=== EXERCISE ===
Your output is the line containing "[123,491,152,502] here -> (141, 840) none" plus all lines after it to the end of the records, reproduced exactly, with nothing else.

(Records contained in a dataset)
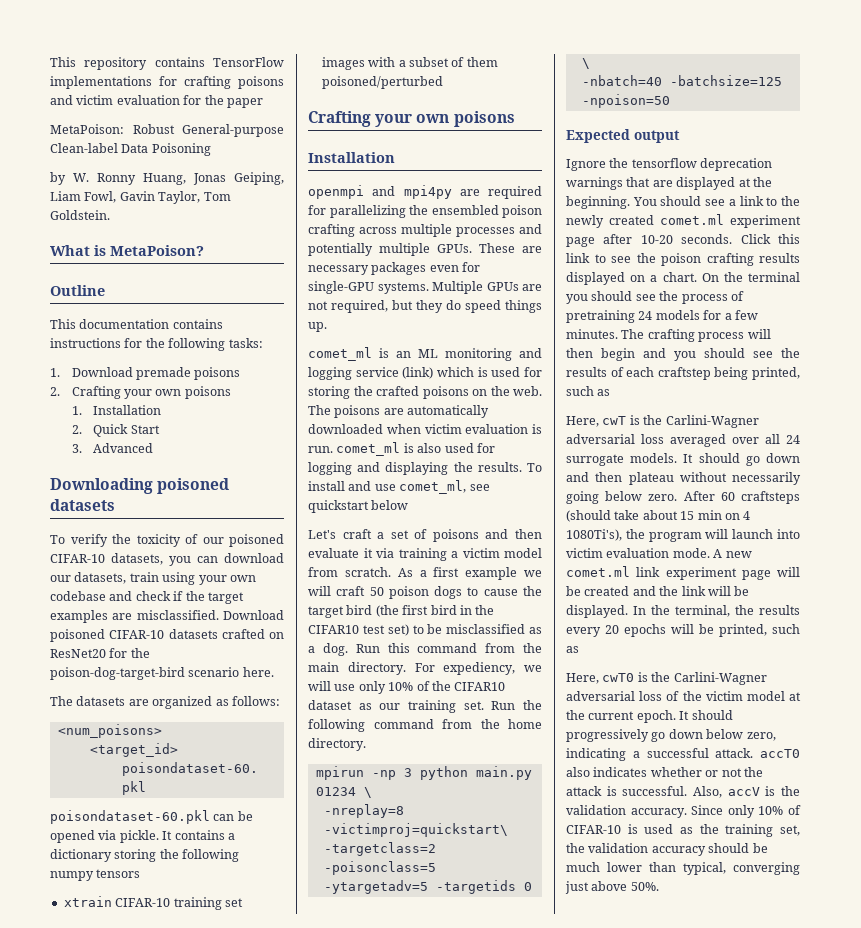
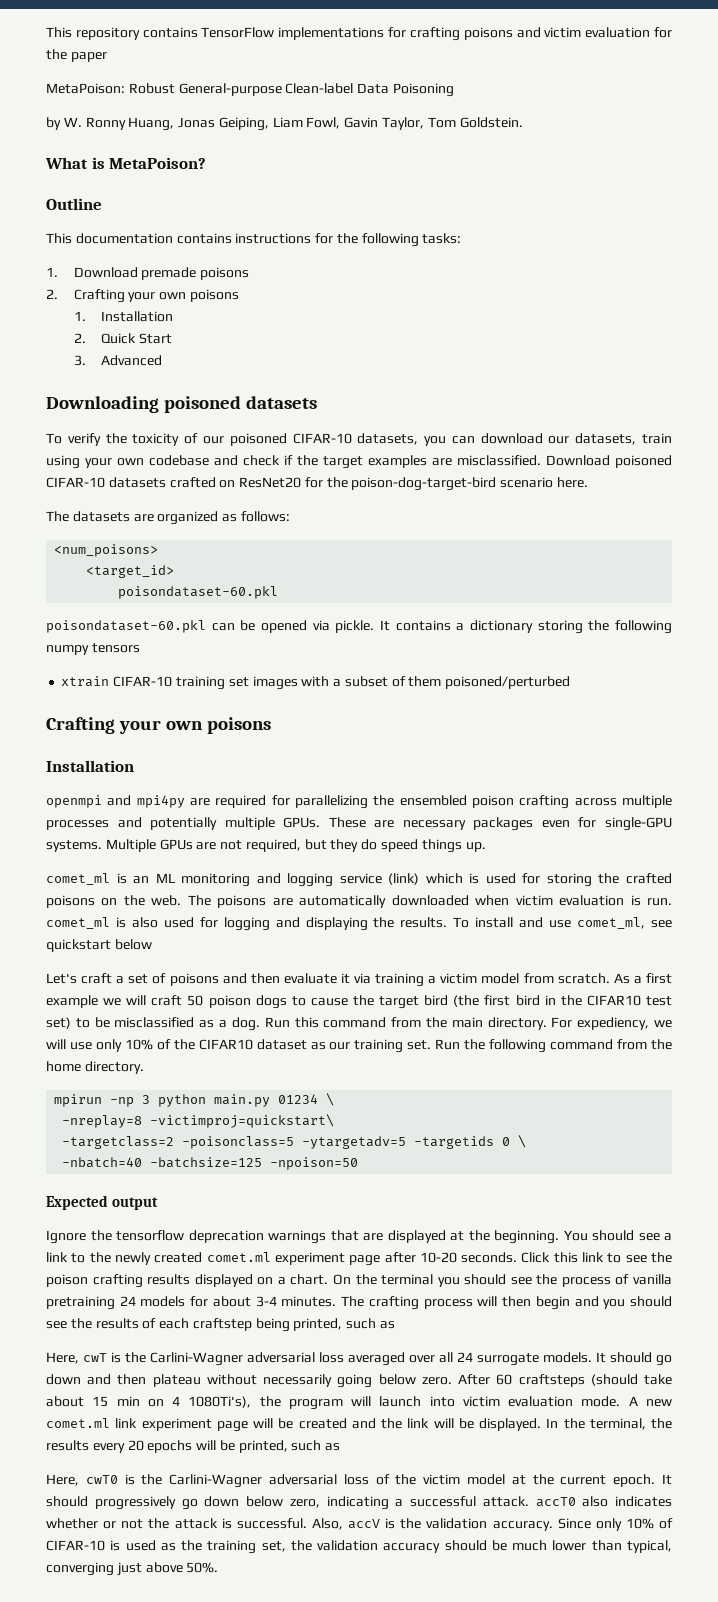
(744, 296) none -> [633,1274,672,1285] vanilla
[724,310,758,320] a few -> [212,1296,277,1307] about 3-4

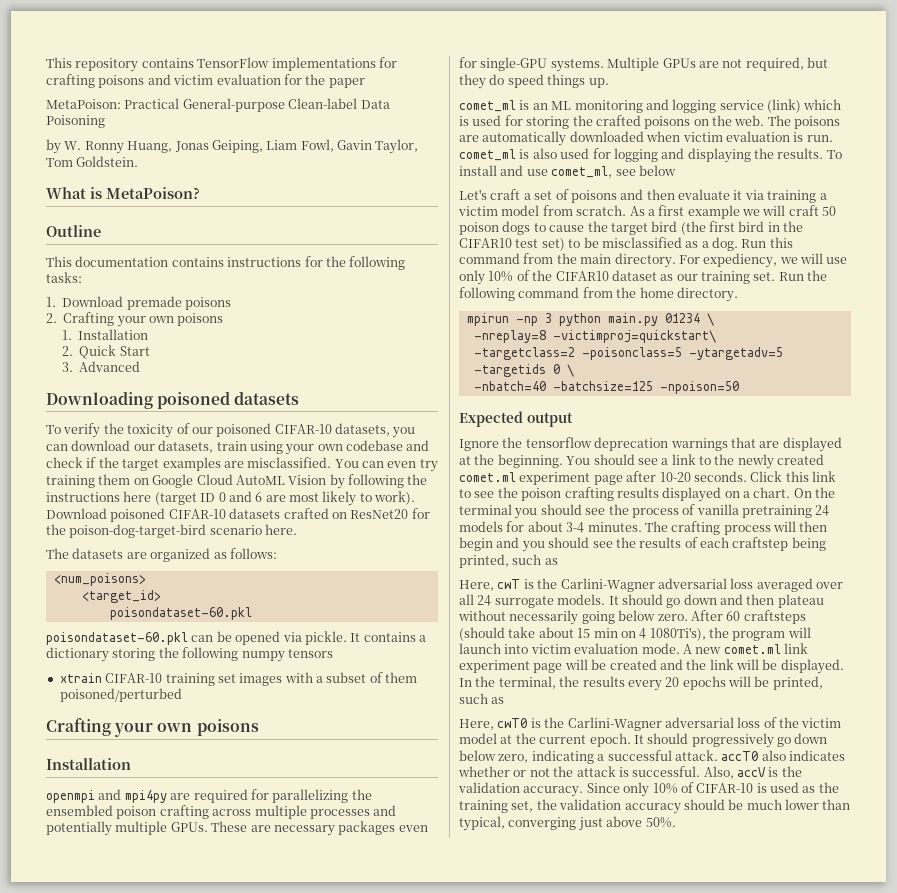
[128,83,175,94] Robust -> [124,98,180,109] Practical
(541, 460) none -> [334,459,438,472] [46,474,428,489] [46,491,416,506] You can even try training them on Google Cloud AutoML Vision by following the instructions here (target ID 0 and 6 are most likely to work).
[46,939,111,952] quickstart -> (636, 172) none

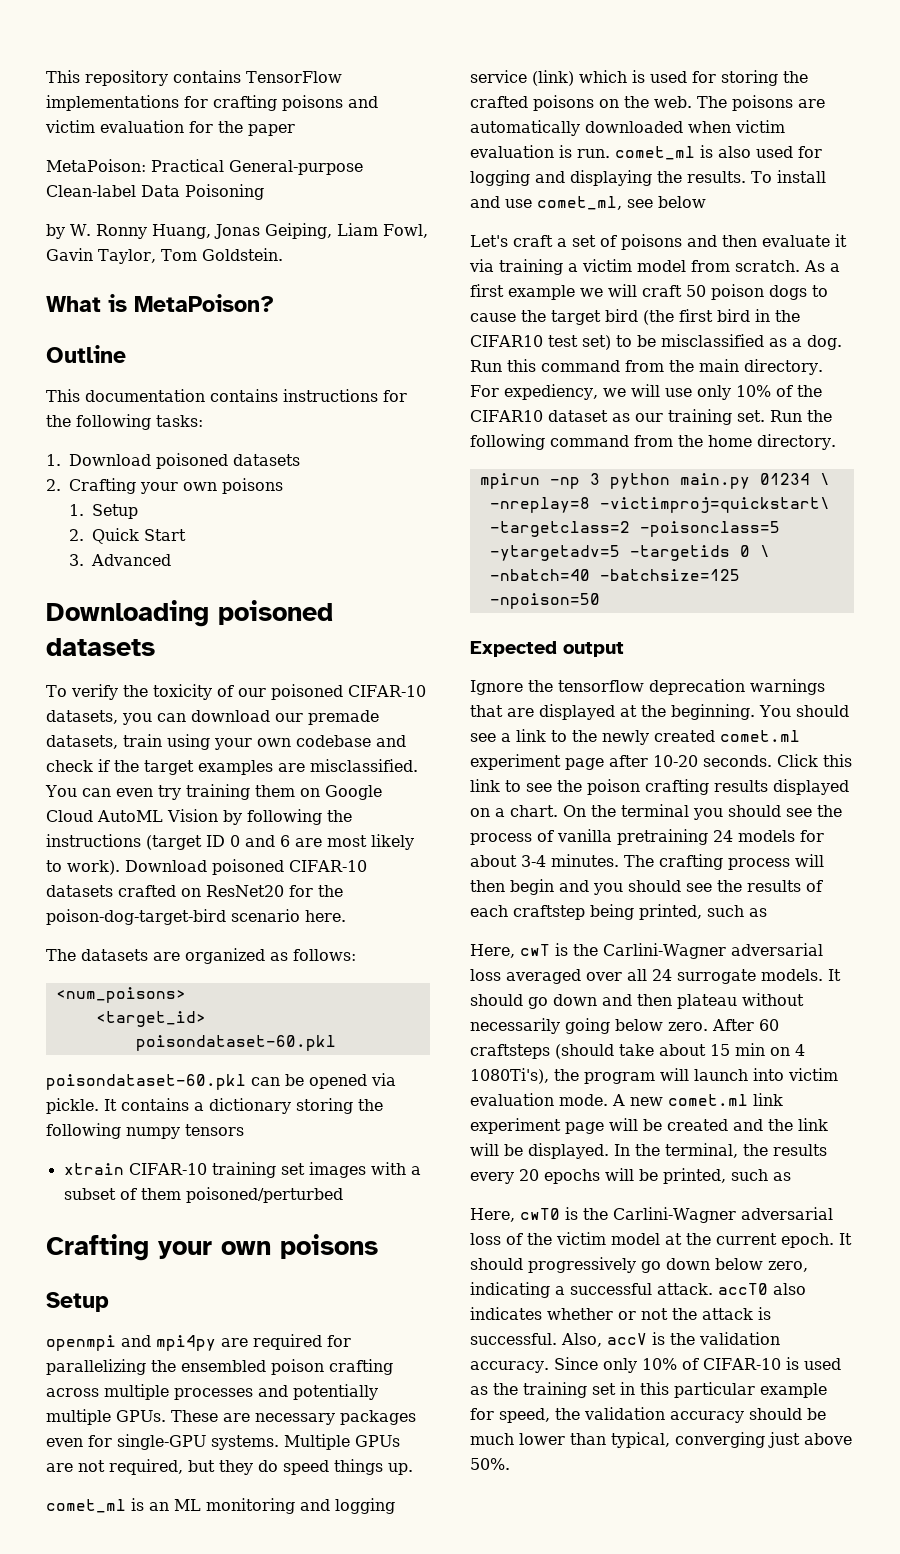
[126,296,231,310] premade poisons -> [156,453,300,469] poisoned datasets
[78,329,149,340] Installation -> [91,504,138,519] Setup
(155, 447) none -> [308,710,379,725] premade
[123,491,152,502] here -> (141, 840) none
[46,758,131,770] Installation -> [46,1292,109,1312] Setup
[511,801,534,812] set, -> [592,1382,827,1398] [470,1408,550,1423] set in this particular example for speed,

=== COMPLETED TASK ===
[123,491,152,502] here -> (141, 840) none
[46,758,131,770] Installation -> [46,1292,109,1312] Setup
[511,801,534,812] set, -> [592,1382,827,1398] [470,1408,550,1423] set in this particular example for speed,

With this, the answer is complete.